RE: Smart Judicial Ruling against Obama. Pam Belluck of the New York Times profiles Judge Edward Korman, who made the Obama administration to make the morning-after pill available to women of all ages without a prescription.

RE: Stupid Judicial Ruling against Obama:

I expect consequences. So I don't just want more speeches or awareness programs or training, but ultimately folks look the other way. If we find out somebody's engaging in [sexual assault], they've got to be held accountable -- prosecuted, stripped of their positions, court martialed, fired, dishonorably discharged. Period. -- Barack Obama, May 7, 2013 ...
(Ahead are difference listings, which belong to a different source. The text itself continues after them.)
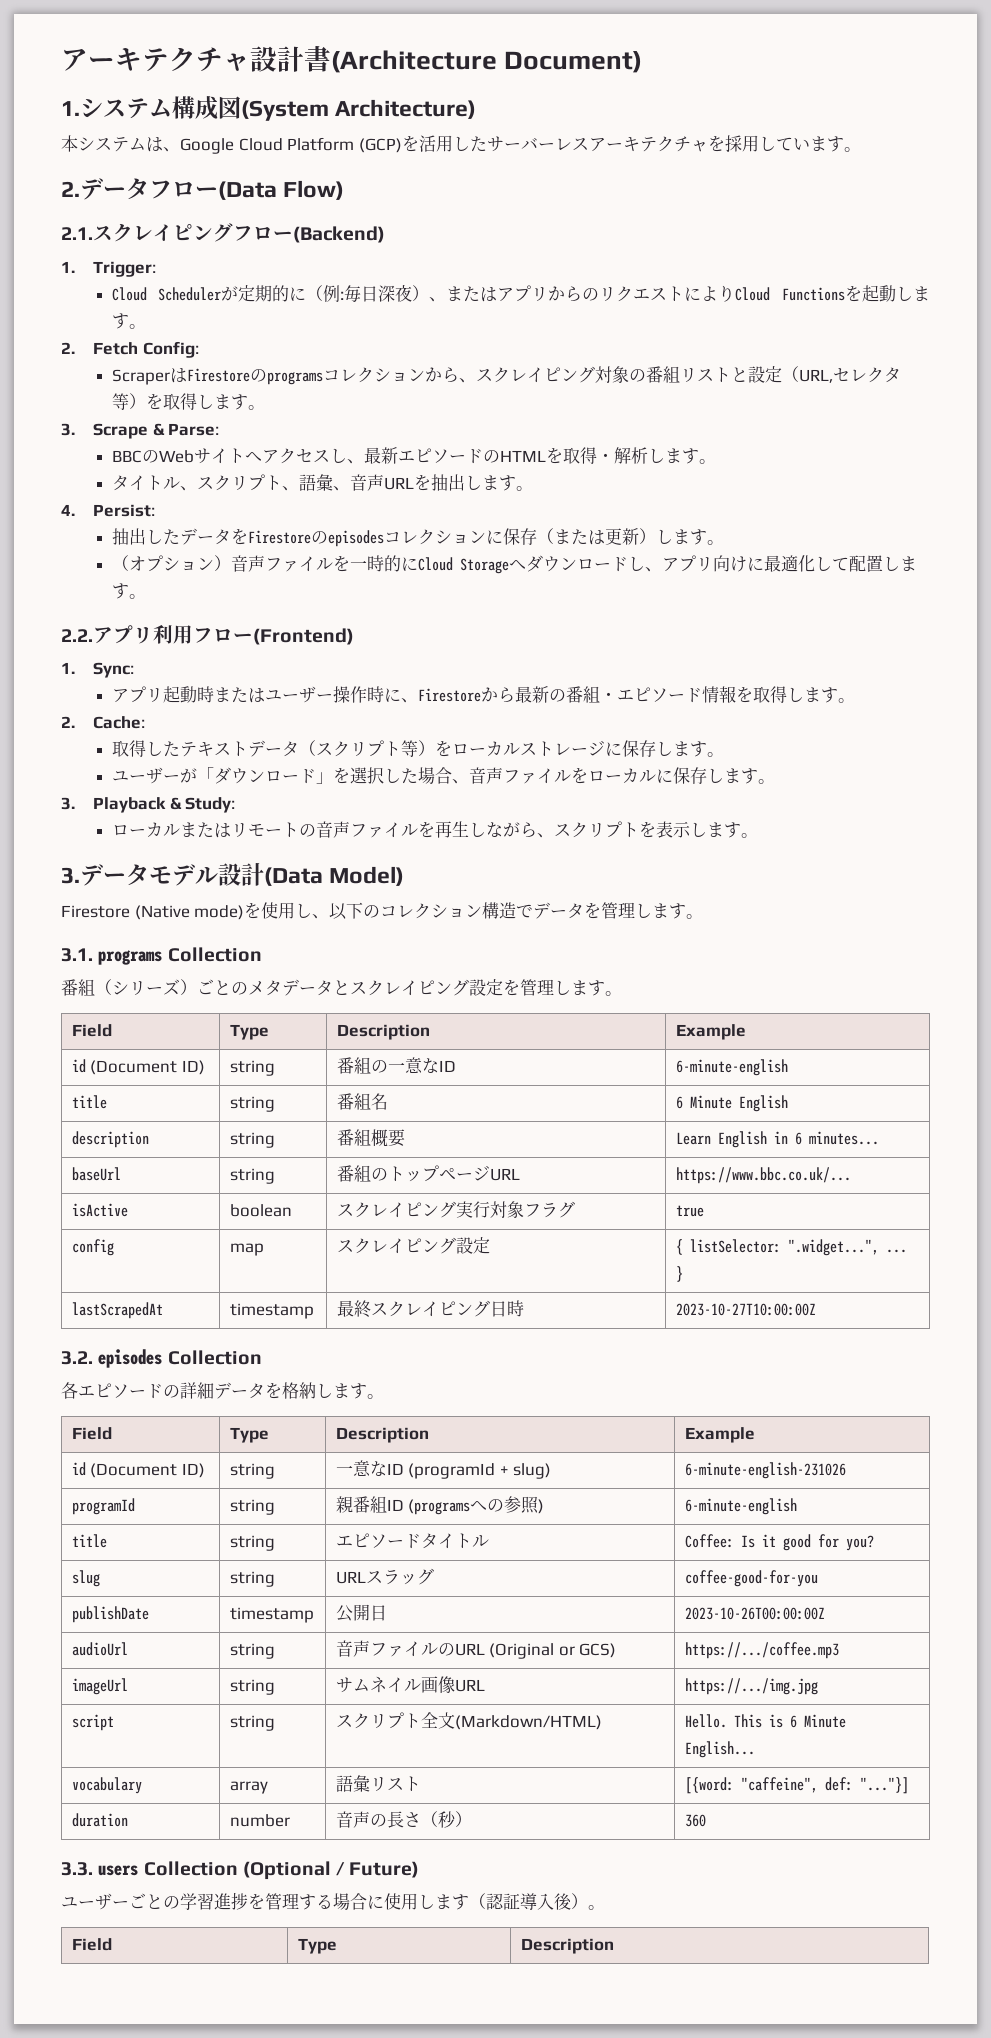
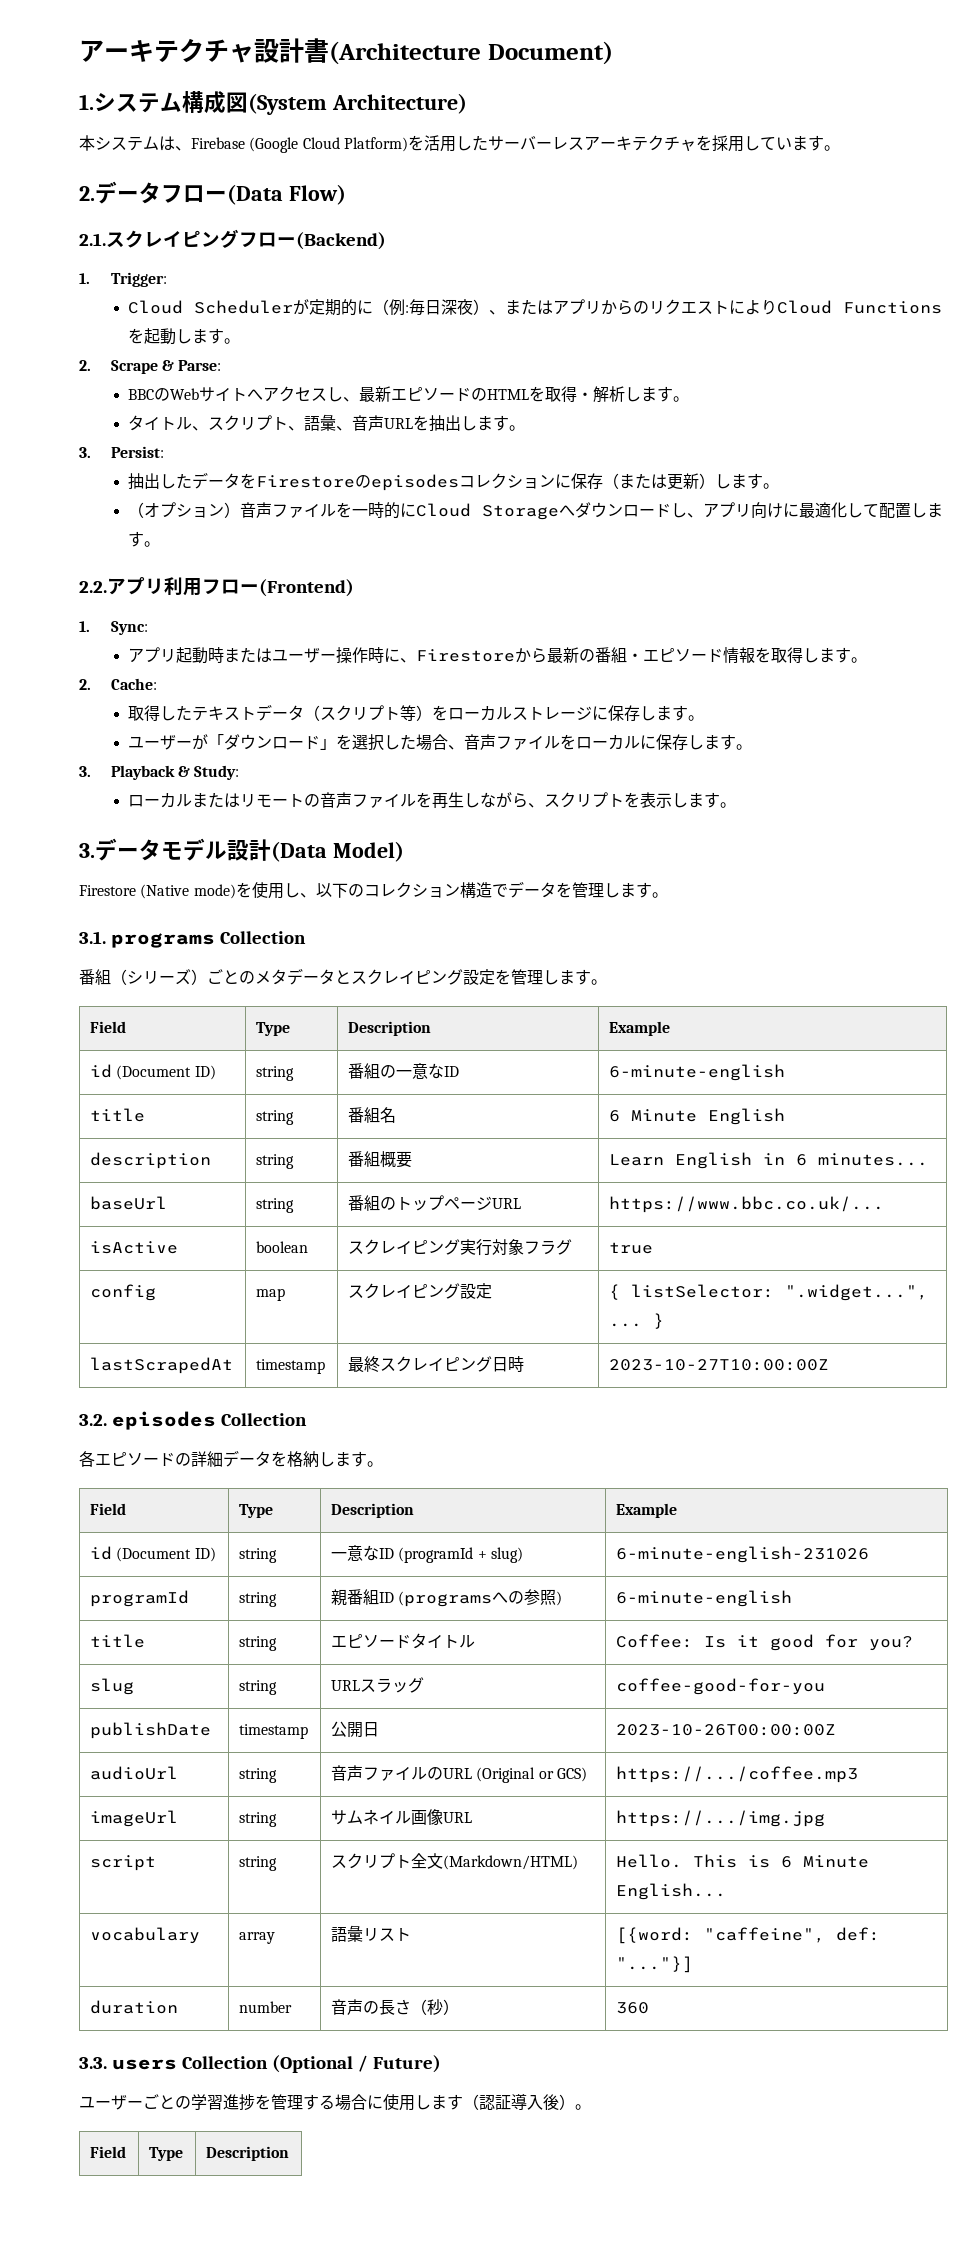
- 本システムは、Google Cloud Platform (GCP)を活用したサーバーレスアーキテクチャを採用しています。
+ 本システムは、Firebase (Google Cloud Platform)を活用したサーバーレスアーキテクチャを採用しています。
- 2. Fetch Config:
- ScraperはFirestoreのprogramsコレクションから、スクレイピング対象の番組リストと設定（URL,セレクタ等）を取得します。
- 3. Scrape & Parse:
+ 2. Scrape & Parse:
- 4. Persist:
+ 3. Persist:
... Erik Slavin of Stars & Stripes: "Two defendants in military sexual assault cases cannot be punitively discharged, if found guilty, because of 'unlawful command influence' derived from comments made by President Barack Obama, a judge ruled in a Hawaii military court this week. Navy Judge Cmdr. Marcus Fulton ruled during pretrial hearings in two sexual assault cases -- U.S. vs. Johnson and U.S. vs. Fuentes -- that comments made by Obama as commander in chief would unduly influence any potential sentencing, according to a court documents obtained by Stars and Stripes."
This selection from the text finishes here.